The big picture: In the decades after World War II, episodes of inflation have ended when the Fed took steps to tighten the money supply, causing recessions.
- In other words, companies can't hike prices and workers can't demand higher pay if the economy is contracting and more people are out of work.
- In the most extreme example, Fed chair Paul Volcker engineered a steep downturn in the early 1980s that ended the double-digit inflation of that era — but at the cost of double-digit unemployment that pummeled President Reagan's popularity.
This time around, the goal is a soft landing. The Fed is looking to move toward higher interest rates gradually, not with the kind of shock Volcker engineered.
5. On deck: fresh inflation data
The next round of inflation chatter will kick 0ff tomorrow. Gird yourself, Matt writes.
- The Consumer Price Index for January will be released at 8:30am ET tomorrow.
State of play: Economists think it will show prices in January were up 7.3% compared to last year. If they're right, it'll be the fastest price rise since early 1982.
Why it matters: Inflation is the single most important issue for investors to understand this year.
- If prices continue to arrive higher than economists — and the Federal Reserve — expect, then the central bank could raise rates fast. That's something hardly anyone has been expecting.

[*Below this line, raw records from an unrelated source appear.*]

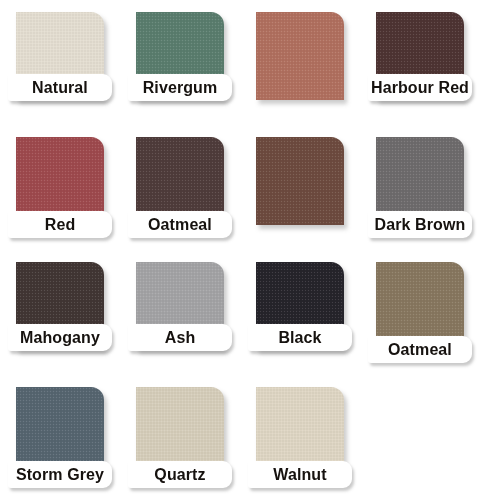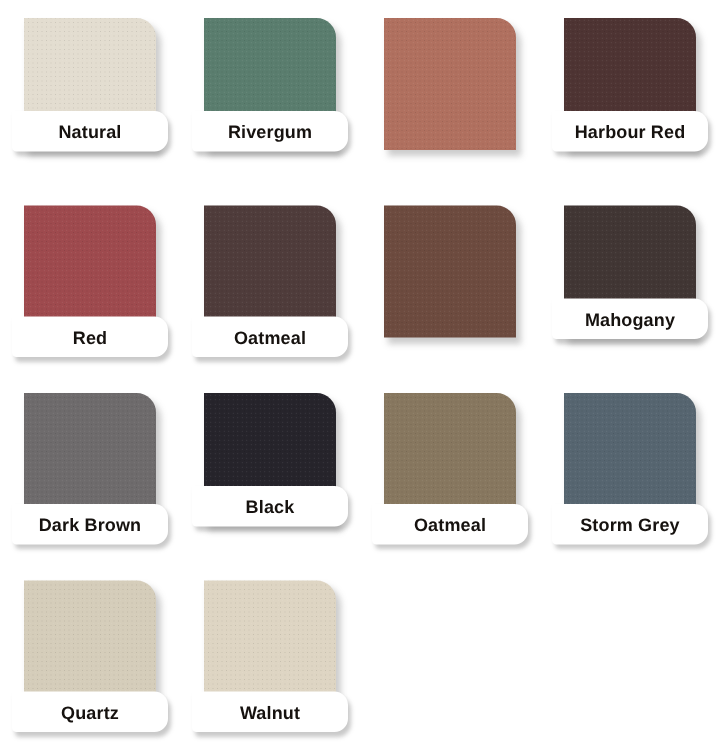--- a/index.html
+++ b/index.html
@@ -77,7 +77,7 @@
   .plate-low  { top: 86px; }
 
   .swatch-label span {
-    font-size: 12px;
+    font-size: 16px;
     font-weight: bold;
     color: #16120f;
     letter-spacing: 0.1px;

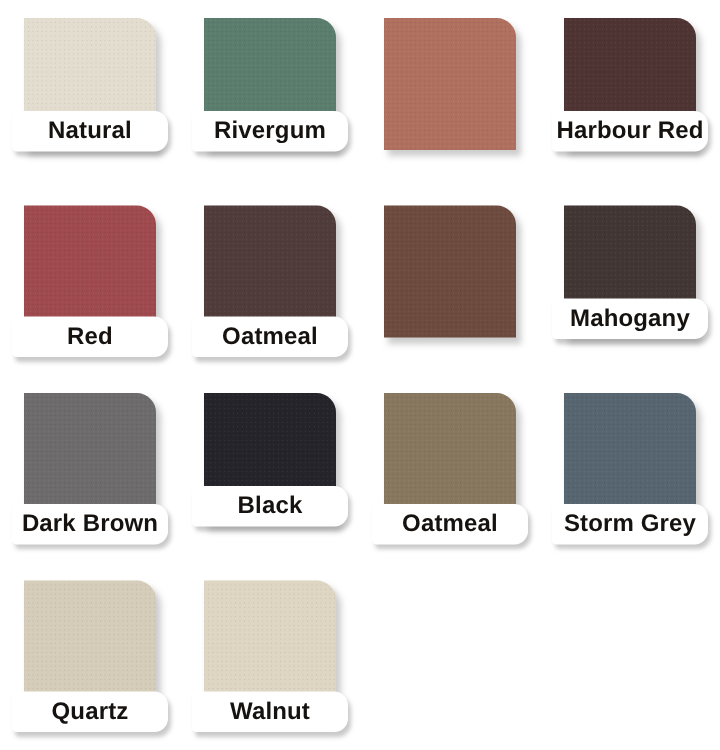--- a/index.html
+++ b/index.html
@@ -125,15 +125,15 @@
       <div class="swatch-tile" style="background-color: rgb(109, 75, 63);"></div>
     </div>
     <div class="swatch-cell">
+      <div class="swatch-tile" style="background-color: rgb(110, 107, 108);"></div>
+      <div class="swatch-label plate-low">
+        <span>Dark Brown</span>
+      </div>
+    </div>
+    <div class="swatch-cell">
       <div class="swatch-tile" style="background-color: rgb(65, 54, 52);"></div>
       <div class="swatch-label plate-high">
         <span>Mahogany</span>
-      </div>
-    </div>
-    <div class="swatch-cell">
-      <div class="swatch-tile" style="background-color: rgb(110, 107, 108);"></div>
-      <div class="swatch-label plate-low">
-        <span>Dark Brown</span>
       </div>
     </div>
     <div class="swatch-cell">

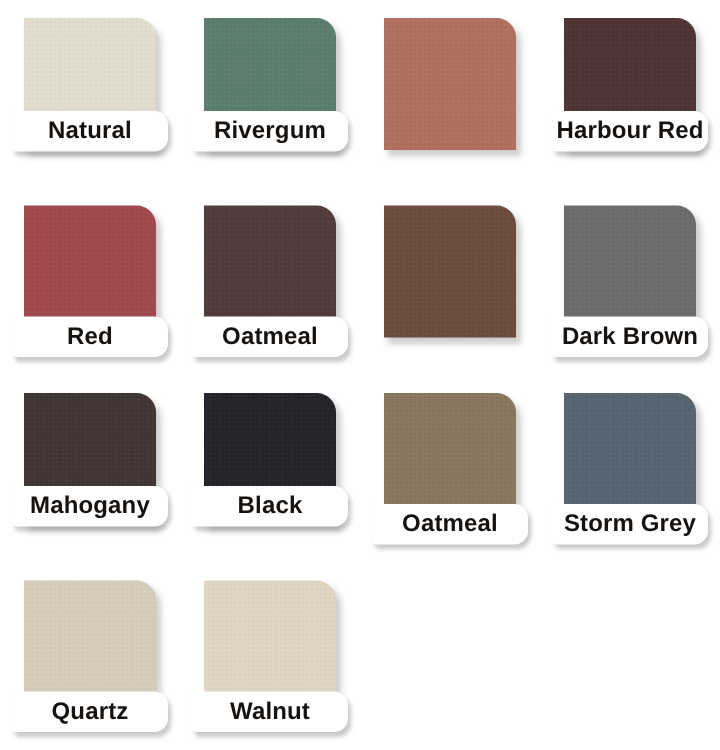--- a/index.html
+++ b/index.html
@@ -137,6 +137,12 @@
       </div>
     </div>
     <div class="swatch-cell">
+      <div class="swatch-tile" style="background-color: rgb(163, 163, 165);"></div>
+      <div class="swatch-label plate-high">
+        <span>Ash</span>
+      </div>
+    </div>
+    <div class="swatch-cell">
       <div class="swatch-tile" style="background-color: rgb(38, 36, 43);"></div>
       <div class="swatch-label plate-high">
         <span>Black</span>

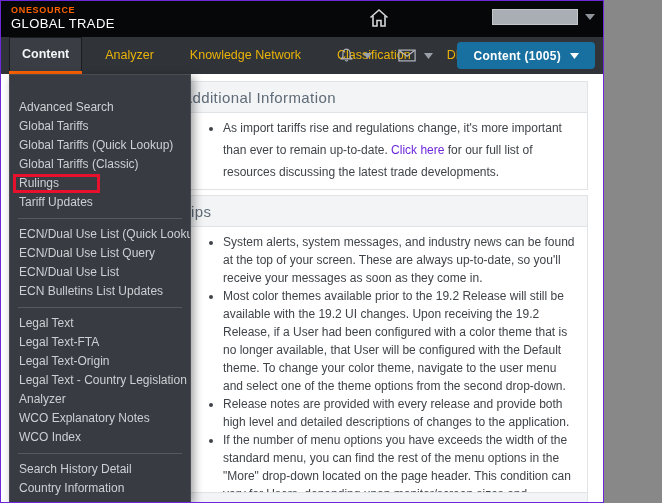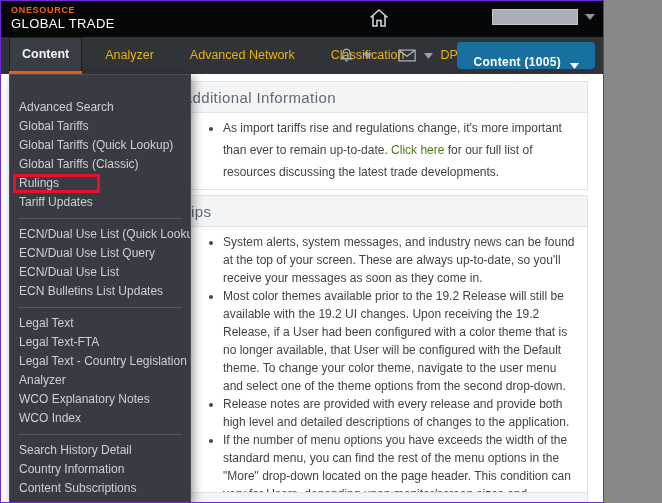--- a/index.html
+++ b/index.html
@@ -94,7 +94,7 @@
     <div class="tabs">
       <div class="tab active">Content</div>
       <div class="tab">Analyzer</div>
-      <div class="tab">Advanced Network</div>
+      <div class="tab">Knowledge Network</div>
       <div class="tab">Classification</div>
       <div class="tab">DPS</div>
     </div>

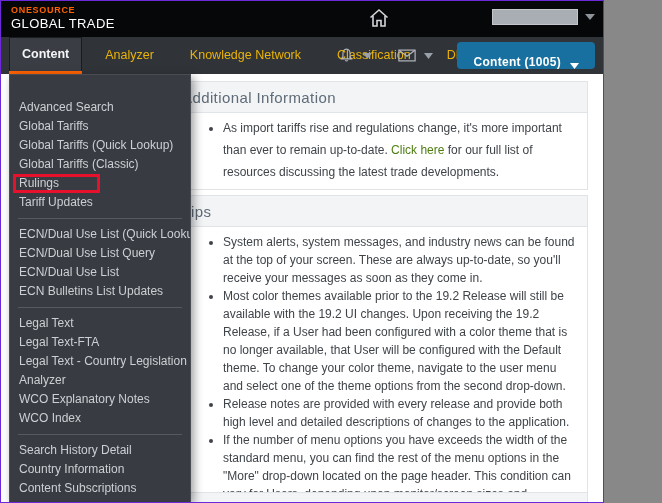--- a/index.html
+++ b/index.html
@@ -32,7 +32,7 @@
   .gap1 { width:26px; } .gap2 { width:24px; }
   .content-btn { height:27px; padding:0 16px; background:#17709f; border-radius:4px;
                  color:#fff; font-size:12px; font-weight:bold; letter-spacing:.3px;
-                 display:flex; align-items:flex-end; cursor:pointer; border:none; }
+                 display:flex; align-items:center; cursor:pointer; border:none; }
   .content-btn .lbl { margin-right:9px; }
 
   

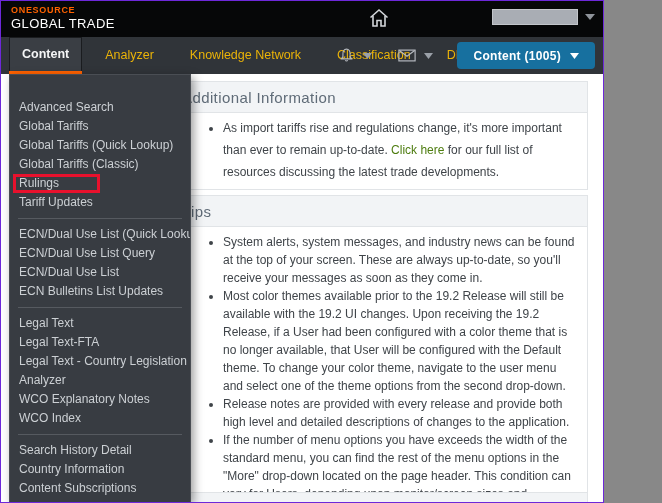--- a/index.html
+++ b/index.html
@@ -49,7 +49,7 @@
   .s1 li { line-height:22px; }
   .s2 .card-body { padding:6px 0 5px 0; }
   .s2 li { line-height:18px; }
-  .inline-link { color:#4d7c0f; cursor:pointer; text-decoration:none; }
+  .inline-link { color:#6d28d9; cursor:pointer; text-decoration:none; }
   .band-bottom { position:absolute; left:13px; right:15px; bottom:0; height:10px;
                  background:#f2f4f6; border:1px solid #e1e4e7; border-bottom:none; }
 

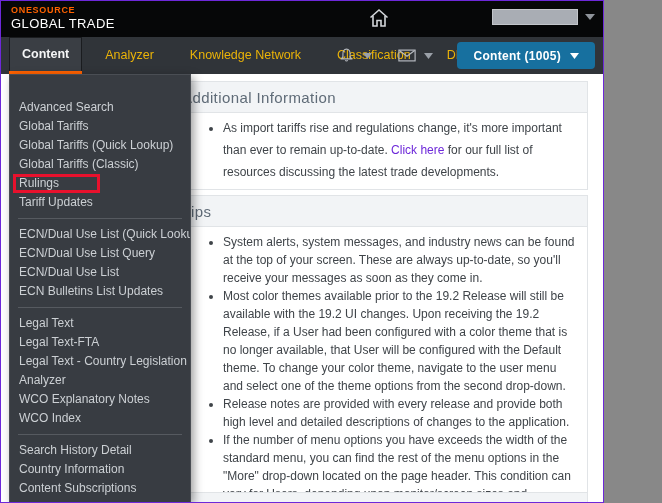--- a/index.html
+++ b/index.html
@@ -179,6 +179,7 @@
     <div class="menu-divider"></div>
     <div class="mi">Legal Text</div>
     <div class="mi">Legal Text-FTA</div>
+    <div class="mi">Legal Text-Origin</div>
     <div class="mi">Legal Text - Country Legislation</div>
     <div class="mi">Analyzer</div>
     <div class="mi">WCO Explanatory Notes</div>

- It was just such a realization — that the Fed was going to lift rates soon — that pushed the market to one of the ugliest starts on record this year. The S&P 500 was down by nearly 10% at times in January.
- It's since clawed back a fair bit and is about 5% lower.
What we're watching: The two largest drivers of the surprisingly high inflation in recent months have been the costs of shelter — up 4% in 2021 — and used cars — up 37%(!). Any big moves in those categories could translate into a big swing in the official reading on prices.